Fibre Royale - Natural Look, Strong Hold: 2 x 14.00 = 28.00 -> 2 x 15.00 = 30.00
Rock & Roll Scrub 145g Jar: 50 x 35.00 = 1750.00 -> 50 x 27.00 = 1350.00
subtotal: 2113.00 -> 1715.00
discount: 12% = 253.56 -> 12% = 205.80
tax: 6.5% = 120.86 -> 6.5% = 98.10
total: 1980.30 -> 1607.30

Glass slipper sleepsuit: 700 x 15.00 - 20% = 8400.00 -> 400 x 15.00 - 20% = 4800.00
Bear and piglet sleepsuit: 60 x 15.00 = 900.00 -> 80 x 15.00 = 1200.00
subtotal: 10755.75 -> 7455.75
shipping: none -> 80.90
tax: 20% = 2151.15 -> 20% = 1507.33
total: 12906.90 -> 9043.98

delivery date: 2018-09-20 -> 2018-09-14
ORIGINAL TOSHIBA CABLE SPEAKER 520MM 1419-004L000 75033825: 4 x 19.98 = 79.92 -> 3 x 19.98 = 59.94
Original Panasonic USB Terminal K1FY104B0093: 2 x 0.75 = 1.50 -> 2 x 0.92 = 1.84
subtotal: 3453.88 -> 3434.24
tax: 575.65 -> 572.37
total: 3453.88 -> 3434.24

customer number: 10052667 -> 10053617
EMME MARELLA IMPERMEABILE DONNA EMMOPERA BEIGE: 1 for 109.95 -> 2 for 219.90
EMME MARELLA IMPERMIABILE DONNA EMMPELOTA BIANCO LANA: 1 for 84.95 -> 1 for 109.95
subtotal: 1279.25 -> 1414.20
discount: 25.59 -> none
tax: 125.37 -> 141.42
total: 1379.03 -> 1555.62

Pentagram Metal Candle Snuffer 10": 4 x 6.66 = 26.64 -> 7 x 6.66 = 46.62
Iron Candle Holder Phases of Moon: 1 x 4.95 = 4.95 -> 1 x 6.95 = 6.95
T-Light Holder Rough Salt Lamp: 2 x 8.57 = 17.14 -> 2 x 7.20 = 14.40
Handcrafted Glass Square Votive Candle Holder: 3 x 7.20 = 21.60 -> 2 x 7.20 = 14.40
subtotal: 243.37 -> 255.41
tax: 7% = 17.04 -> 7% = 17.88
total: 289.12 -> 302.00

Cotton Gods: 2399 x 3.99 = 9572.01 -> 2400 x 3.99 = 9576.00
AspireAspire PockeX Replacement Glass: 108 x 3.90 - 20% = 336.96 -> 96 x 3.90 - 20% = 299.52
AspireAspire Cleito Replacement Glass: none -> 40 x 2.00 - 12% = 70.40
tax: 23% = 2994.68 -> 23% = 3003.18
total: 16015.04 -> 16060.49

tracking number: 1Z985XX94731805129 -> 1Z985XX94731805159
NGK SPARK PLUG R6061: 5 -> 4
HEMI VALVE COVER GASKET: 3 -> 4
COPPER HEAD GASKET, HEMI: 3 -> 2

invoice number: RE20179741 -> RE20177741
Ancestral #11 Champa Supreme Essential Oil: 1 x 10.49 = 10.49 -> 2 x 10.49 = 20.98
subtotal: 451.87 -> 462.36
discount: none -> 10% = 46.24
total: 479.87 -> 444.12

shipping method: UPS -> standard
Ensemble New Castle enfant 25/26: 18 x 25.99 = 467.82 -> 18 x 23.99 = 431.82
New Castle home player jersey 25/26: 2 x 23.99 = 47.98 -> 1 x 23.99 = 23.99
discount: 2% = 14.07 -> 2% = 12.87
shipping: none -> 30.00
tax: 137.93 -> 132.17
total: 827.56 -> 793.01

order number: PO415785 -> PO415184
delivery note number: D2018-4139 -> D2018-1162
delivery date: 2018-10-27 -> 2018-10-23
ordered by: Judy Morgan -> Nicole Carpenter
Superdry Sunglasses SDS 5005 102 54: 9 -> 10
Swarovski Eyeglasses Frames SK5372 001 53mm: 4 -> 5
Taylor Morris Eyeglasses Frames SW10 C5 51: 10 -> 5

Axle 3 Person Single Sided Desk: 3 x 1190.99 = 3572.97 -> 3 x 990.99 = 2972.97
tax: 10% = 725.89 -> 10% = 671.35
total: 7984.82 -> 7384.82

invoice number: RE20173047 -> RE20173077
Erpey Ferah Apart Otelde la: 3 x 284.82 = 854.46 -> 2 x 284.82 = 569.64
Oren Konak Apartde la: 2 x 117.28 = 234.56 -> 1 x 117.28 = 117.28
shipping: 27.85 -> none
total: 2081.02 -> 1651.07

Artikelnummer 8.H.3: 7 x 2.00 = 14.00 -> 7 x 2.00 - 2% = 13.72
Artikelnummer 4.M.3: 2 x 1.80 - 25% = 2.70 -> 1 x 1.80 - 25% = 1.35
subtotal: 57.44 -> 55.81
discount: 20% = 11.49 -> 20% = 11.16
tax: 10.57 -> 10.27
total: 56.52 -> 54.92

▶ [What is being asked] Give the number of lines in the entries that contain the word "shipping", without any other words.

▶ [Exercise result] 4